A medieval castle would clearly be a primary source if we are studying life in the Middle Ages. The guidelines in the link below specifically state that buildings are a type of primary source. They are classified as “relics or artifacts” of the time when they were built.
In your question, you ask about castles “apart from it was built at the time.” I assume that you mean something like “why, other than the fact that it was built at the time, is a castle a primary (or secondary) source?” There are two main reasons for this.
First, the castle cannot be a secondary source. Secondary sources take primary sources and interpret and/or analyze them. Clearly, a castle cannot interpret or analyze a primary source. If, for example, there were a tapestry in the castle that was made in 1600 and which depicts events from 1200, the tapestry would be a secondary source about the events of 1200, but the castle itself cannot act as a secondary source.

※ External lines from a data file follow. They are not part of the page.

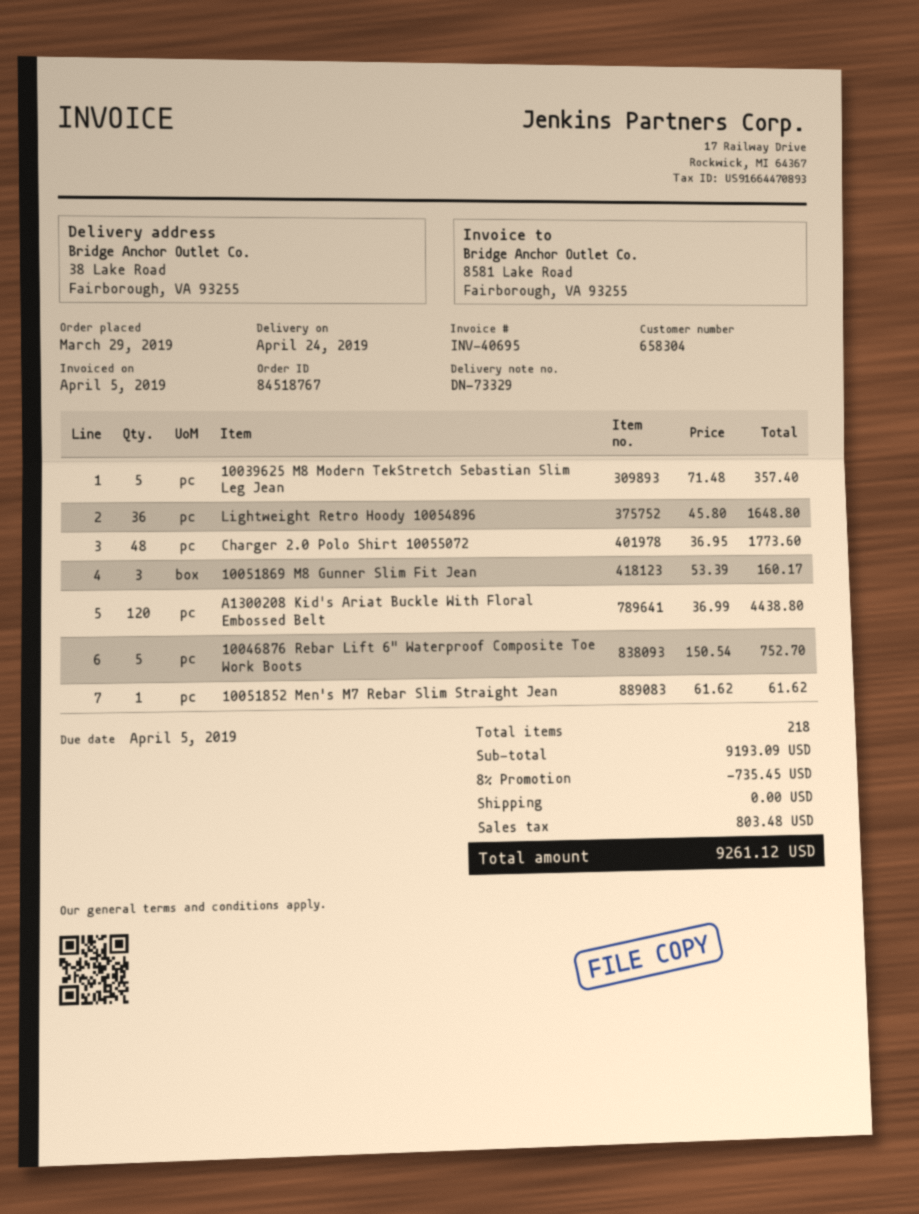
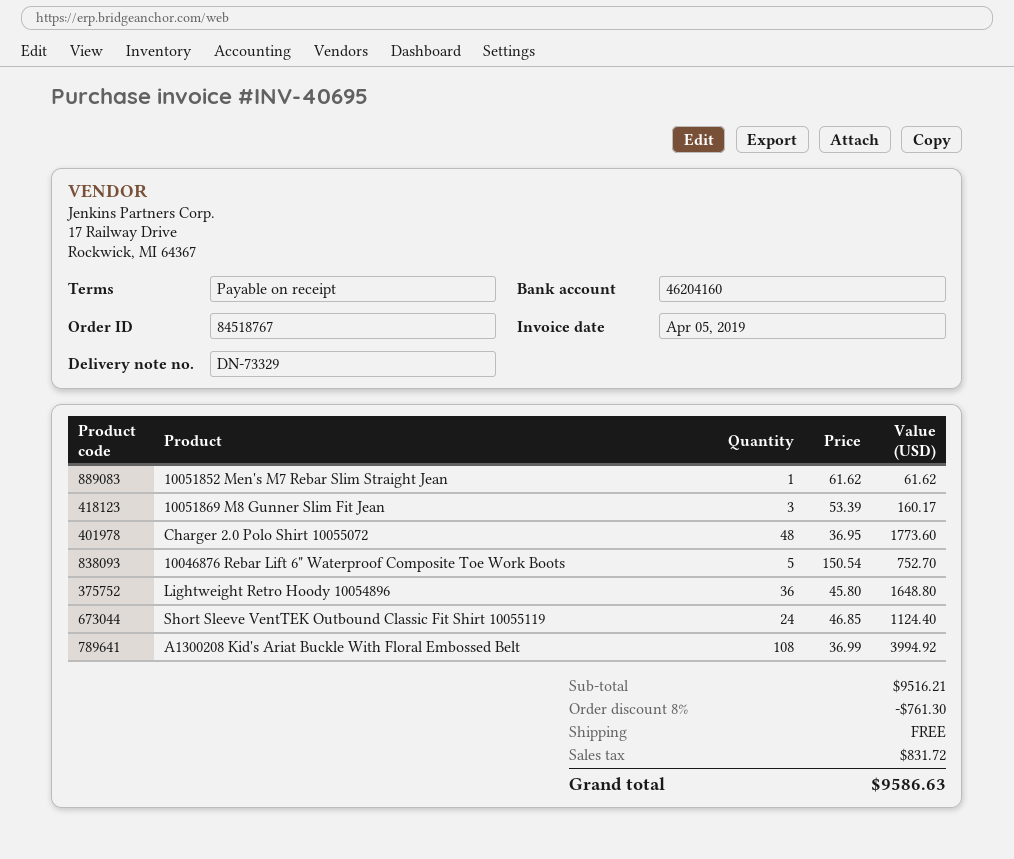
10039625 M8 Modern TekStretch Sebastian Slim Leg Jean: 5 x 71.48 = 357.40 -> none
A1300208 Kid's Ariat Buckle With Floral Embossed Belt: 120 x 36.99 = 4438.80 -> 108 x 36.99 = 3994.92
Short Sleeve VentTEK Outbound Classic Fit Shirt 10055119: none -> 24 x 46.85 = 1124.40
subtotal: 9193.09 -> 9516.21
discount: 8% = 735.45 -> 8% = 761.30
tax: 803.48 -> 831.72
total: 9261.12 -> 9586.63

Most importantly, a castle is a primary source because it can give us direct evidence of how people lived in medieval times. As the link below says, a castle can “offer an inside view” of life in those times. From the castle we can see how large of rooms people lived in. We can see what sort of sanitary facilities they had. We can see whether they cared enough about religion to build elaborate chapels within their castles. We can see how they built defenses, which can tell us something about what sorts of threats they faced. A castle can give us an “inside view” of all of these things (and more). This is the main reason (other than when it was built) that it should be seen as a primary source on the Middle Ages.